Hobbes é um defensor do materialismo. No Leviatã, sua principal obra, afirma


que “o universo é corpóreo, isto quer dizer, possui corpo.” Ser corpóreo, para o
filósofo, significa ter “comprimento largura e profundidade” e “aquilo que não é
corpo não é parte do universo”.

O que é o coração, senão uma mola; e os nervos, senão várias cordas; e as


articulações, senão várias rodas, dando movimento ao corpo inteiro.

Thomas Hobbes
Natureza Humana
A base da filosofia política de Hobbes é uma visão pessimista sobre a natureza
humana e a vida em sociedade. Segundo o autor, os seres humanos são bastante
imperfeitos. Estão constantemente sujeitos ao erro de julgamento, movidos por
ideias falsas, influências de terceiros mal intencionados, não poucas vezes agem
de forma egoísta, impulsiva e com uma preocupação excessiva com ninharias
como a honra.

Por tudo isso, a paz no convívio social é algo frágil. Hobbes vê a guerra civil que
atingiu a Inglaterra de seu tempo como o resultado dessa natureza humana
intratável.

Para ele, sempre que o Governo de uma sociedade deixa de existir, se retorna ao
chamado estado de natureza. E sendo o homem o que é, um ser egoísta, medroso
e preocupado com a própria imagem diante da sociedade, o único resultado pode
ser uma “guerra de todos contra todos”. Citando uma expressão latina, Hobbes
afirma que “o homem é o lobo do homem”. Com isso quer dizer que, na ausência
de um governo poderoso que obrigue a população a respeitar uma série de
normas de convivência, o homem destrói o próprio homem.
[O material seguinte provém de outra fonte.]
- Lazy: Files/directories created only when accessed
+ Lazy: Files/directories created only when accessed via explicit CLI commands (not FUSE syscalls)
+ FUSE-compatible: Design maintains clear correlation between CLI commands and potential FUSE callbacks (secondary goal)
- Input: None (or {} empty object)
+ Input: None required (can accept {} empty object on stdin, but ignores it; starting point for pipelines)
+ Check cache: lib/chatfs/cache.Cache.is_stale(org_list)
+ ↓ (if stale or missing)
Com isto se torna manifesto que, durante o tempo em que os homens vivem sem
um poder comum capaz de os manter a todos em respeito, eles se encontram
naquela condição a que se chama guerra; e uma guerra que é de todos os homens
contra todos os homens.
Thomas Hobbes
O contrato social
Para Hobbes, a sociedade política é uma criação humana para resolver o
problema da guerra de todos contra todos que prevalece no estado de natureza. A
única forma de acabar com esse conflito generalizado é todos os homens
concordando em transferir seus direitos, através de um contrato social, para uma
única pessoa ou grupo que tenha poderes absolutos. Esse será o governo,
responsável por garantir a paz na sociedade.

Hobbes foi um defensor da monarquia de seu tempo, que vinha sofrendo com os
ataques dos parlamentaristas defensores da limitação do poder do rei. Porém, ao
contrário de outros pensadores que defendiam a monarquia absolutista, Hobbes
não apela a um suposto direito divino dos reis governar. Ao contrário, baseia sua
defesa no fato alegado de que a única forma de garantir uma paz duradoura é
através de um governo com poderes absolutos.